It creates 20000 bitset objects, each of size 5000 bits. If I serialize these objects on disk, it creates a file of size 12.4mb (as expected). But at runtime in memory, it takes different amount of space.

Code has breaks in between, so as to check how much RAM is consumed at that point.

1. First break is before any bitset object is created. Java process takes 13mb RAM at that point.
2. When first 20000 objects are created, RAM consumption is 37mb (a jump of 14mb!!).
3. After 20000 bitset objects are cloned (so there are 2 copies in RAM), consumption is 54 mb (jump of 11 mb)
4. After 20000 bitset objects are cloned for 2nd time (3 copies in RAM), consumption is 64 mb (jump of 10 mb)
5. After 20000 bitset objects are cloned for 3rd time (4 copies in RAM), consumption is 76 mb (jump of 12 mb)
6. After 20000 bitset objects are cloned for 4th time (5 copies in RAM), consumption is 92 mb (jump of 14 mb)
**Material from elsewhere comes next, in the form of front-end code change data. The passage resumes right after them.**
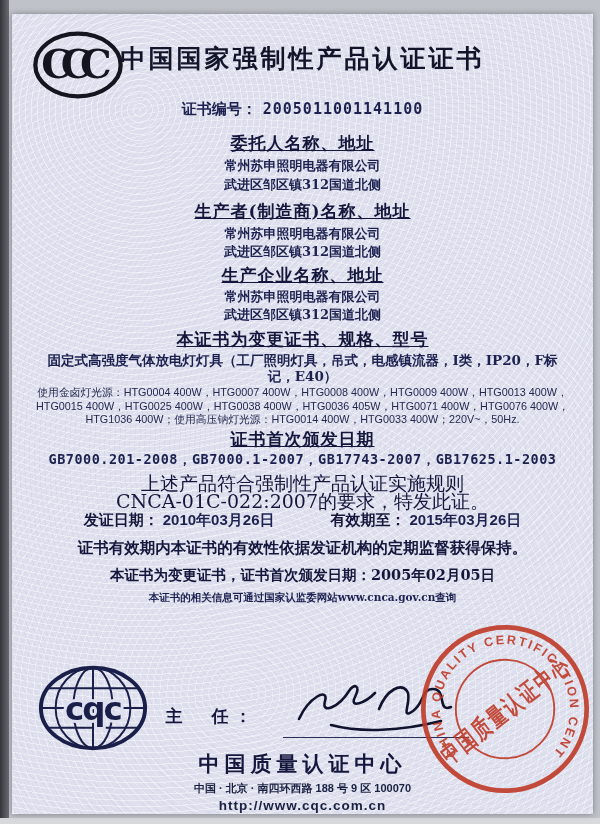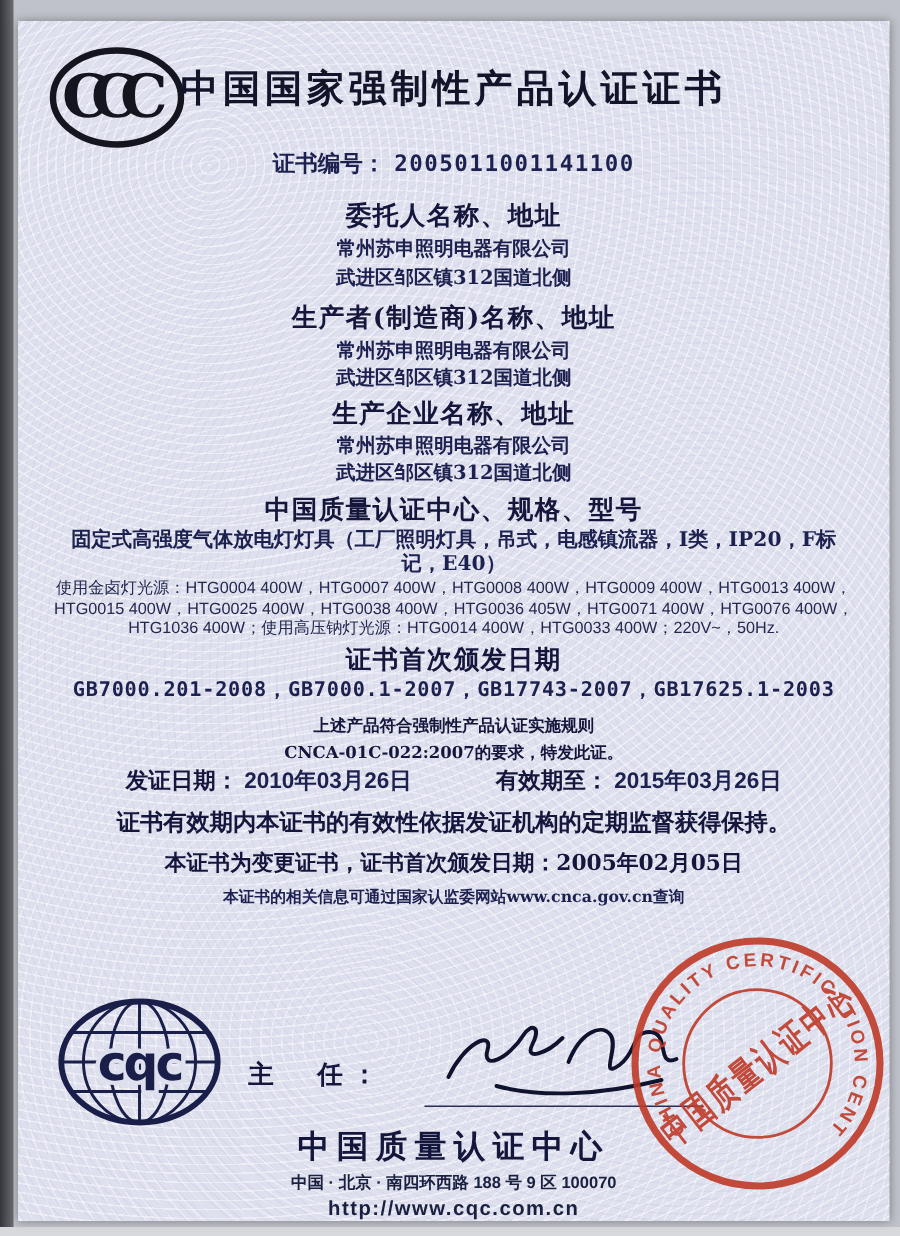"委托人名称、地址" .sec-h { text-decoration: none -> underline }
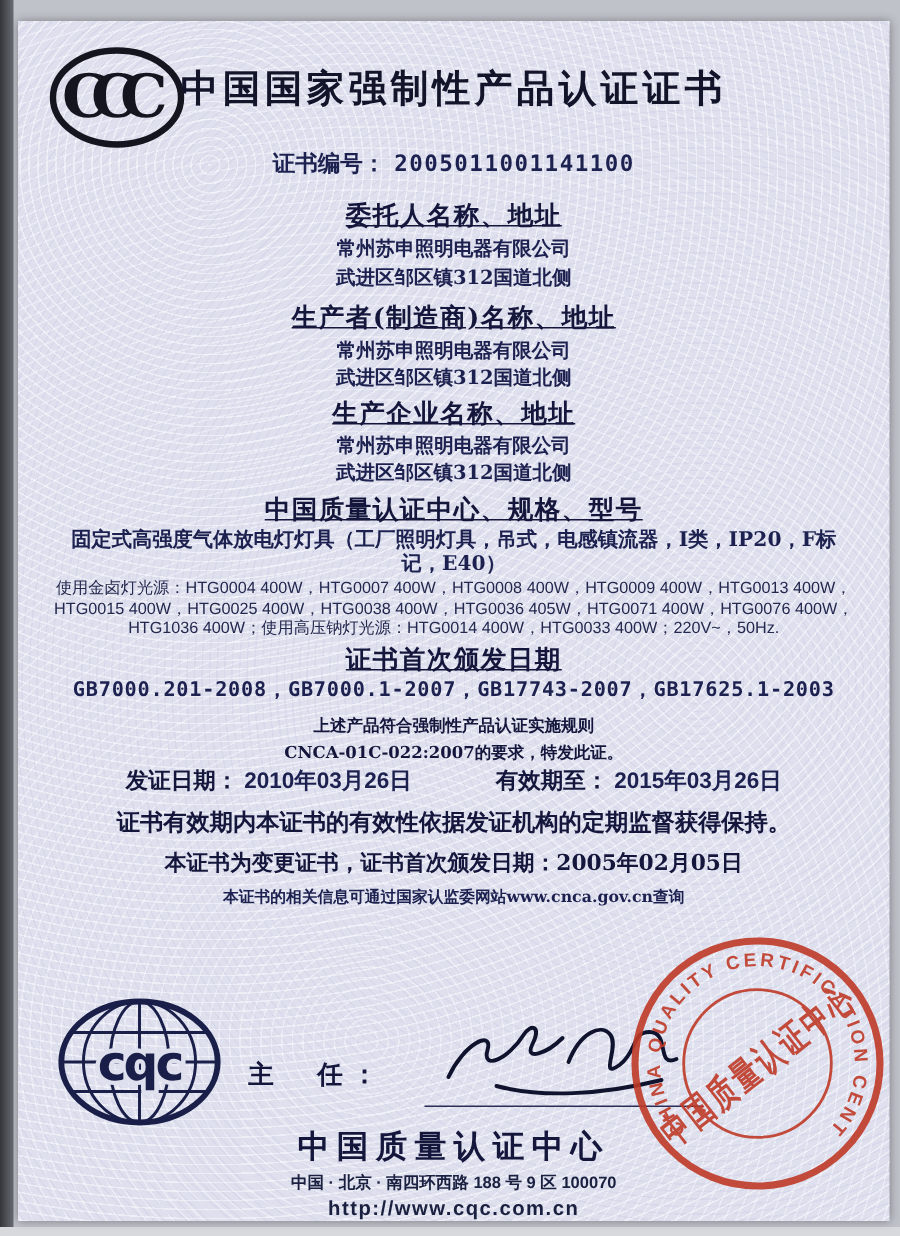"中国质量认证中心、规格、型号" div.abs { text: 中国质量认证中心 -> 本证书为变更证书 }
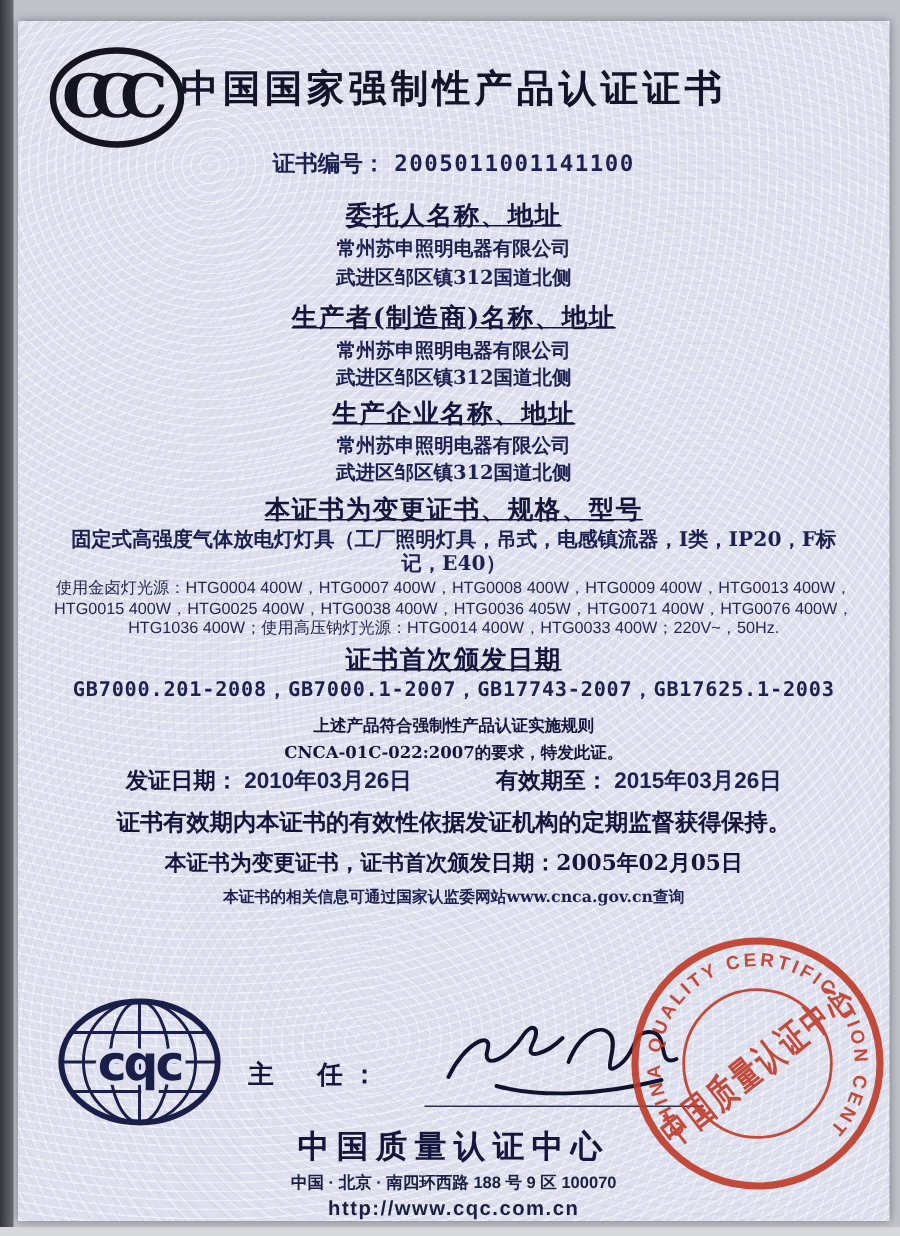"上述产品符合强制性产品认证实施规则" .compliance { font-size: 11px -> 19px; font-weight: bold -> normal }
If I look at value of a bitset object at runtime in debugger, I see integer positions of set bits (like {1},{2}......).
My
questions are:

a) are bitsets maintained as bits in RAM or converted to integer positions (or is it just the toString method of BitSet!!)?
b) can one explain the memory consumption at runtime little bit?



-Varun -
(My Blog) - Online Certifications - Webner Solutions
you li
Greenhorn

Joined: Jan 17, 2005
Posts: 3
a) yes the bitsets are maintained as bits. actually its maintained as an array of long. and every long in the array can hold a number of bits. so basically it is loaded into ram the same way the vm loads a long. the toString prints the position by walking trough all positions and see if it is set or not. if it is it prints the position.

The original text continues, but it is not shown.